In ‘proper’ board games (ie: not terrible ones like Monopoly and Snakes & Ladders) there are often multiple ways to win the game (‘victory conditions’). We might need the highest number of points, or the biggest army, or the most castles, or some combination of those etc.
If we’re new to the game, we’d read the rulebook at the start, find the victory conditions and start following a plan that we think will lead to victory. But one of the most important strategy points in these board games is to continuously reconsider the victory conditions.
Throughout the game, as we discover more information about the game circumstances and what our opponents are doing, we should re-read the victory conditions. If we do, we may well find that the strategy we adopted at the start is no longer serving us, and that there might be a much easier way to win with an alternative strategy suited for a different victory condition.
This strategy of reconsidering victory conditions applies to life as well. Our original strategy might be ‘I need to make $250k per year to be happy’. We might spend our whole lives climbing the corporate ladder to try and get to that point. But if we were to reconsider the victory conditions, we might ask ‘do I really need all that money to be happy? Can’t I just… move somewhere less expensive?’
Or maybe we wanted to be a neurosurgeon since we were young. And so we study hard at school to get into a good university, and then at university we spend all our free time in the library to boost our grades to get a good junior doctor rotation, and then when we start working we spend all our free time doing audits and trawling for publications to boost our CV so that we can maximise our chances of getting that competitive neurosurgery training post.
Somewhere along this path, we might reconsider the victory conditions. We might wonder if there are alternative paths to happiness and meaning. True, we might well decide that we actually love the journey to becoming a neurosurgeon, and don’t mind the extra work it takes because we enjoy it. That’s great. But maybe we’d realise that we’d been so focused on our original strategy that we forgot about the bigger picture, the other ways to play and win the game.
As the year draws to a close, this is something I’m thinking a lot about. What am I really optimising for? What does ‘winning the game’ of life look like? Have the rules of the game changed since I last considered them? Are there alternative paths to victory that might now be more suited to the cards in my hand and the state of the board?
Have a great week, and thanks for a wonderful year.
This week's podcast episode
Not Overthinking is the weekly podcast hosted by me and my brother. If you enjoy these emails, you’ll hopefully like that too. You can listen on Apple Podcasts, Spotify, Google Podcasts, Stitcher, Castro (my favourite podcast app) or any other podcast app - just search for ‘Not Overthinking’.

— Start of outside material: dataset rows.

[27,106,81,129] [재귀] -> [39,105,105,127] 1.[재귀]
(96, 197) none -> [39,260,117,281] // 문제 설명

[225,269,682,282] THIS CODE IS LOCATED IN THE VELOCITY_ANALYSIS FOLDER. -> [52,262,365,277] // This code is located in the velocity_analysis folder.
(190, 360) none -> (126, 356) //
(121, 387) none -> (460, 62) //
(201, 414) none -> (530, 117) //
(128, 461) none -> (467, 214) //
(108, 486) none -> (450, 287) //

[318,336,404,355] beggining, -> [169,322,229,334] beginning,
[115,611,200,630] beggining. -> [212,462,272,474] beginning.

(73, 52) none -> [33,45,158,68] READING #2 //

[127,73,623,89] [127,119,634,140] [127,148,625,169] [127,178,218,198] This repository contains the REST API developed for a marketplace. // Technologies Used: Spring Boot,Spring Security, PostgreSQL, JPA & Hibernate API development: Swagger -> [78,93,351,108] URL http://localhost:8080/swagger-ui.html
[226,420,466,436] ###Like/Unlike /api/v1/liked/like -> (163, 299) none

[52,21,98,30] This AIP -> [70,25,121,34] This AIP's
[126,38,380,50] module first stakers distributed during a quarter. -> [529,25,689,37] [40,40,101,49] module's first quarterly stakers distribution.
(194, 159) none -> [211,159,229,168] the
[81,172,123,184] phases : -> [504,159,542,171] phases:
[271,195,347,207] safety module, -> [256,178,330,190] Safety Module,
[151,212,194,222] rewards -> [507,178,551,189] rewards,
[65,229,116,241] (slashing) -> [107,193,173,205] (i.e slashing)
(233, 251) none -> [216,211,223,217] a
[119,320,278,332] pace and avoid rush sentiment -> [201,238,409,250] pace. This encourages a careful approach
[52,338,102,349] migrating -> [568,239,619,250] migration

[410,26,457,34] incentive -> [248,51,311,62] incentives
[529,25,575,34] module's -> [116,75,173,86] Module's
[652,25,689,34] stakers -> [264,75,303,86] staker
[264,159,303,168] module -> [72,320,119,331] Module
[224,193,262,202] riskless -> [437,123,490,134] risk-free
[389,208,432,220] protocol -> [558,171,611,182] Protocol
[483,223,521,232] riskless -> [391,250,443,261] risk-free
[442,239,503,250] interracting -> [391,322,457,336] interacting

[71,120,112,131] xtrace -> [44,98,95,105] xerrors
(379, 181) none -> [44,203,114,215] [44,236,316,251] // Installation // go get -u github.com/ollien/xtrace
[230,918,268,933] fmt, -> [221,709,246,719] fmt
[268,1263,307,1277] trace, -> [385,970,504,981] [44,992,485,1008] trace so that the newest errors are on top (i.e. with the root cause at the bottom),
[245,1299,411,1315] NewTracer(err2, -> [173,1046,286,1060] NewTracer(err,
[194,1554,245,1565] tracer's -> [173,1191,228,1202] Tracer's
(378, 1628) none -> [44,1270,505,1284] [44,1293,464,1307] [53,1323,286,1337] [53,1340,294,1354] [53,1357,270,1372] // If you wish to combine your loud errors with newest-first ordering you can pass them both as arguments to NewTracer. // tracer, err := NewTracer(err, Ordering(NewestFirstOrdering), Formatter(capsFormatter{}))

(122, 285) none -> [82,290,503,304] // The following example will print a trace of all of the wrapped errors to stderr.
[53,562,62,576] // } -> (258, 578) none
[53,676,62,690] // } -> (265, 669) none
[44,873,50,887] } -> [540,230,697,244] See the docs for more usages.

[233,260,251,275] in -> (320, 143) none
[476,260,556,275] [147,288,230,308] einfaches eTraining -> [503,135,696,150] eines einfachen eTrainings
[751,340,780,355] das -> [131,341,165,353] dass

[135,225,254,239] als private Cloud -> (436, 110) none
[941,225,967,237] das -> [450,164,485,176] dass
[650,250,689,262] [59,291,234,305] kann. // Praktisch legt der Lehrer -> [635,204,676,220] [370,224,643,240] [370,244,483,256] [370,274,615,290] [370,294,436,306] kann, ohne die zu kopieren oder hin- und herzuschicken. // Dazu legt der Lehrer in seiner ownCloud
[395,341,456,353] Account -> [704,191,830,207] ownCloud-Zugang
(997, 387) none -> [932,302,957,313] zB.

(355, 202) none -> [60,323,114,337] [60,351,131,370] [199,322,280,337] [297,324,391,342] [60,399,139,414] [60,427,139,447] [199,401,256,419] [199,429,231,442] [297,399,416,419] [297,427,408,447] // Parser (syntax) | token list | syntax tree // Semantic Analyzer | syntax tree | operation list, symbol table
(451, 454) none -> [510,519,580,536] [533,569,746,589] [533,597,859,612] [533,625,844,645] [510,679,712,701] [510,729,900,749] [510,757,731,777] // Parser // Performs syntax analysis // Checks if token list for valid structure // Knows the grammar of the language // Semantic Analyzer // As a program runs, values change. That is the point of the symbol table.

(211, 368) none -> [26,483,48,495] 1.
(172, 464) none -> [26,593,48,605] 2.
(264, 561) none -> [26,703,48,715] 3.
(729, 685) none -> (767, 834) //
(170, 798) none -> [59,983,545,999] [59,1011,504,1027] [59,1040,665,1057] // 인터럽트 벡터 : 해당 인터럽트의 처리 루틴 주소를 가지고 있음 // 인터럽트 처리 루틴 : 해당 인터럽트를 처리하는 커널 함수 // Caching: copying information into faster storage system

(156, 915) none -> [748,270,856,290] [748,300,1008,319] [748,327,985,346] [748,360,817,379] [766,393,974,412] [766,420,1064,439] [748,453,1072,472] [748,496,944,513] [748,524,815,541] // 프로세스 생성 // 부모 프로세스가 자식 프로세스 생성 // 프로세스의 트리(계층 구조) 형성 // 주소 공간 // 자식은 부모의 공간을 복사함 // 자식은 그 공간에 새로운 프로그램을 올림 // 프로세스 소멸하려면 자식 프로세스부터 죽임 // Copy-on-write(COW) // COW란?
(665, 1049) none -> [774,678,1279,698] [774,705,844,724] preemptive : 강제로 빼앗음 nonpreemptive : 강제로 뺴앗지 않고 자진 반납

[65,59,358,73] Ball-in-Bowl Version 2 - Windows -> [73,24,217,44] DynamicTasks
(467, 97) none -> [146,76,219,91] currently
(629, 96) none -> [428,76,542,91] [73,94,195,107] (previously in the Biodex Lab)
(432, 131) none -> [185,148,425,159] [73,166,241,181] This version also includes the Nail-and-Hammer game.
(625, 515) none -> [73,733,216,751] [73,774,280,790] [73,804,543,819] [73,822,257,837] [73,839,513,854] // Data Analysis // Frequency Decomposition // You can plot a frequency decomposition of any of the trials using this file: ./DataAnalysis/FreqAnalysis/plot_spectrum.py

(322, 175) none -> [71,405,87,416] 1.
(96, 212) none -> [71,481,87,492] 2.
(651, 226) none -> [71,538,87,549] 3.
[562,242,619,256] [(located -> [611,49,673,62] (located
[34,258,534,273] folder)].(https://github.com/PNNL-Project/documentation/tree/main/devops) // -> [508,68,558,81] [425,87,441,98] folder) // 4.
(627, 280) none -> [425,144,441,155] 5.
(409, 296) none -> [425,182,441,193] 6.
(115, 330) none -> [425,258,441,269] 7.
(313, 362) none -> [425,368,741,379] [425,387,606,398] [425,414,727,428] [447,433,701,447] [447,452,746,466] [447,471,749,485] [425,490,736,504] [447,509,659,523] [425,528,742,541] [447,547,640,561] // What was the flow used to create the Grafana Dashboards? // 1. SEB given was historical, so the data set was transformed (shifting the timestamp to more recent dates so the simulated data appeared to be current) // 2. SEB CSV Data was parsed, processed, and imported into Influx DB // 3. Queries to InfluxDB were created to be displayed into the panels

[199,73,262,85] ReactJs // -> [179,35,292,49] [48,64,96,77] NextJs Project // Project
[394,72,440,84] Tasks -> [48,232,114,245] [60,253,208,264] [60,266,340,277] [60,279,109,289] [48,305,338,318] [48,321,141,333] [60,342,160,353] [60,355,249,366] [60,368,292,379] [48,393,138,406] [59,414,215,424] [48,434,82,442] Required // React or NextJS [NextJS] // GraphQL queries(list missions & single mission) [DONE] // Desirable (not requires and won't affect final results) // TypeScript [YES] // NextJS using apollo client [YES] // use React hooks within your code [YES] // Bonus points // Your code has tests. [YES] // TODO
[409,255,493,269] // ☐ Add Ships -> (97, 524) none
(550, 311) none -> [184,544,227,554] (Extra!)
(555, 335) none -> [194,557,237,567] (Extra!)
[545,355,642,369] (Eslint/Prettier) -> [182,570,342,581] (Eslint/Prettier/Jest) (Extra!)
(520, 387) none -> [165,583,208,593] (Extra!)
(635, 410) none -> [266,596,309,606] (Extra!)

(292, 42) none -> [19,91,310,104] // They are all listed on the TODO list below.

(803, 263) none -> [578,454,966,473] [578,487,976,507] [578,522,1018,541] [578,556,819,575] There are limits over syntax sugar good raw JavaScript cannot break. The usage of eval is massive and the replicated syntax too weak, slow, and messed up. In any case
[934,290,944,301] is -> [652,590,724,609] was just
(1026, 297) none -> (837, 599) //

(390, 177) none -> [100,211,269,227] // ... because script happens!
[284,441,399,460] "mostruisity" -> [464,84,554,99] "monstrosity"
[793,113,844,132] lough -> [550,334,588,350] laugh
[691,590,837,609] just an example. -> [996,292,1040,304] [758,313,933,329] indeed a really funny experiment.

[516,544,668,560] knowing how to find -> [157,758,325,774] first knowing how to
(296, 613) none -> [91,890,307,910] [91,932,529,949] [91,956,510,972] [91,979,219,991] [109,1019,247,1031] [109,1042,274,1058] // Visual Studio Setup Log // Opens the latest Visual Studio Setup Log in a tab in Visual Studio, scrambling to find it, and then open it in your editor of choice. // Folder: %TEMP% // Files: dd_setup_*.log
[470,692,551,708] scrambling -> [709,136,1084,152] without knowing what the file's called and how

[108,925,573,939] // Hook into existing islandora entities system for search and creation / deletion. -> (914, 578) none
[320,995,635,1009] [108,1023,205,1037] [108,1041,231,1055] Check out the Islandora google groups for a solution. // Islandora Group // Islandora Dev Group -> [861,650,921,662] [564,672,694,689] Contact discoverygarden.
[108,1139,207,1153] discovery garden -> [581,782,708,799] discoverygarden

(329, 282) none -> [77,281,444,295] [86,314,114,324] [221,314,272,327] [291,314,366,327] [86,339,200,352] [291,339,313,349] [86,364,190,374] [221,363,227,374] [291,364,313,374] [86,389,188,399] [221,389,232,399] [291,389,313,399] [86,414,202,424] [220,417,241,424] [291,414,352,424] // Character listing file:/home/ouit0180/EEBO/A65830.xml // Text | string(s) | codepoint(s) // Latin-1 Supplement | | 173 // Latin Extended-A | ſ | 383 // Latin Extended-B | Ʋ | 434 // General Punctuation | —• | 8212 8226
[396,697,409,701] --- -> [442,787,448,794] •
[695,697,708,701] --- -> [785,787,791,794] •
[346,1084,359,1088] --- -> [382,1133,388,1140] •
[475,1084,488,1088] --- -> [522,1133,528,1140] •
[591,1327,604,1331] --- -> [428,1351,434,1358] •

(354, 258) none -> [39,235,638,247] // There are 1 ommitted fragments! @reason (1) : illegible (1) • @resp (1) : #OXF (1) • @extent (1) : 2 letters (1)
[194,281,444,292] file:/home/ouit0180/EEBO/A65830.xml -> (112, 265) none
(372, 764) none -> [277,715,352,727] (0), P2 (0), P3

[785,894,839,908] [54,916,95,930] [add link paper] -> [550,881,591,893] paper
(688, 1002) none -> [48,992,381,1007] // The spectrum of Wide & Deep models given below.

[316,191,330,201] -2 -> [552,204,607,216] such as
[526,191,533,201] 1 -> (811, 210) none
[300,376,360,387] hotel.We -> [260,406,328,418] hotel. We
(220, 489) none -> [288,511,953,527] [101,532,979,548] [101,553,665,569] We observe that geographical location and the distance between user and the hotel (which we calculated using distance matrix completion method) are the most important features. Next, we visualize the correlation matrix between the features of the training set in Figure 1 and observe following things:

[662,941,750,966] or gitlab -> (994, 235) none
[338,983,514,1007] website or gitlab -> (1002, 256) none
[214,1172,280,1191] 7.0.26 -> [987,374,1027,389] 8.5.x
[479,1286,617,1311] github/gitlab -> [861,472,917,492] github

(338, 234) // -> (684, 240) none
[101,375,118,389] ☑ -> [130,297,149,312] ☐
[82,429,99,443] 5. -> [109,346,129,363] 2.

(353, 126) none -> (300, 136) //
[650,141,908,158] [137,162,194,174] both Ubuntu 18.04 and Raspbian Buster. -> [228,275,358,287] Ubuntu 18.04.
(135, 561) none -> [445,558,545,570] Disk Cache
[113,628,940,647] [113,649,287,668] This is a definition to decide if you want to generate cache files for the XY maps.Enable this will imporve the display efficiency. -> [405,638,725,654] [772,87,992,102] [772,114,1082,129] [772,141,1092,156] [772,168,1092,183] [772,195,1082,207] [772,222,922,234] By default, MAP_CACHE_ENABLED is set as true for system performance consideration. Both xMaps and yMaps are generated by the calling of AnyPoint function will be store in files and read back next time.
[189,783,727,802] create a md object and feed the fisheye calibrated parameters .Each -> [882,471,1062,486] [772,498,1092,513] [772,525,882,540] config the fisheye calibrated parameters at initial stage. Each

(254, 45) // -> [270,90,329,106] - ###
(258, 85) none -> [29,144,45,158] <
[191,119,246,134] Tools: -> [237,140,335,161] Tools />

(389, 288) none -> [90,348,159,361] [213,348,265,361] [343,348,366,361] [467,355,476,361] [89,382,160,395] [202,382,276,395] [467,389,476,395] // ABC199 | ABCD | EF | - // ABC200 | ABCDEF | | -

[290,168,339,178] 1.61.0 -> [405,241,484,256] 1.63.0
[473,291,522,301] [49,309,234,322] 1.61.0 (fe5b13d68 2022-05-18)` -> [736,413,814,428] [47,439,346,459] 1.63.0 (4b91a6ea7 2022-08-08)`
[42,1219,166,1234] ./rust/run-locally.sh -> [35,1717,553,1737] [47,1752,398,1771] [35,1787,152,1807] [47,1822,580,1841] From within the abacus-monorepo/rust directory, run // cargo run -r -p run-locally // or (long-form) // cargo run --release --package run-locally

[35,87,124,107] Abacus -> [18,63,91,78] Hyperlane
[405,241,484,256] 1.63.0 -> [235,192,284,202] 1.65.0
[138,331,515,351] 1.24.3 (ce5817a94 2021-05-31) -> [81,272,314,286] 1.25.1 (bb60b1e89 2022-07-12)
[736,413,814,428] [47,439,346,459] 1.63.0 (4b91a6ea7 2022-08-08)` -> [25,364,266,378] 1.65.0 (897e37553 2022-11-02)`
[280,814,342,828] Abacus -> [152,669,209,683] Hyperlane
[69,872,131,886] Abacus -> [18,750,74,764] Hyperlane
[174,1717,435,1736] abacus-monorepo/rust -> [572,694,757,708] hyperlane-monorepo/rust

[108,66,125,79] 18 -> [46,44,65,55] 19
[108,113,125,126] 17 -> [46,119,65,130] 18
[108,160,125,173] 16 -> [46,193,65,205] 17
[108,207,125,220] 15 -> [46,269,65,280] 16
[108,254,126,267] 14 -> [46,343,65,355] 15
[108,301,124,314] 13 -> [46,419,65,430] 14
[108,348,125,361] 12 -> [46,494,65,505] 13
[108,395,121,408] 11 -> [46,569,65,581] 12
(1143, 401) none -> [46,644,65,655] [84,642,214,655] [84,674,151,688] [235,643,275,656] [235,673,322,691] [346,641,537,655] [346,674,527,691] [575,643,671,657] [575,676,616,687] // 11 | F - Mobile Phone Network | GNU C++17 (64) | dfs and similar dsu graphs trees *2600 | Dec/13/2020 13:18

In (by far) our longest episode yet, we look back on 2019. First, we go through the Not Overthinking catalogue — we talk about the episodes that stood out to us (both good and bad!) and our key takeaways from each. Then, we reflect on how 2019 went for us personally — we each dig into 3 areas of personal growth that we had this year.
My Favourite Things this week
1 - Podcast - This email was inspired by this episode of the James Altucher show. He interviews Jonathan Kay, who literally wrote a book about the life lessons we can learn from games. Can't wait to read it.
2 - Article - Mimetic Traps - This is an excellent article about a similar theme - Why does this matter? Especially relevant for students, but it would appeal to anyone who's wondered whether they might be pursuing something ultimately pointless or not-enjoyable.
Kindle Highlight of the Week
Most of us, of course, have never taken such vows—but we choose to live like monks anyway, rooting ourselves to a home or a career and using the future as a kind of phony ritual that justifies the present. In this way, we end up spending (as Thoreau put it) “the best part of one’s life earning money in order to enjoy a questionable liberty during the least valuable part of it.”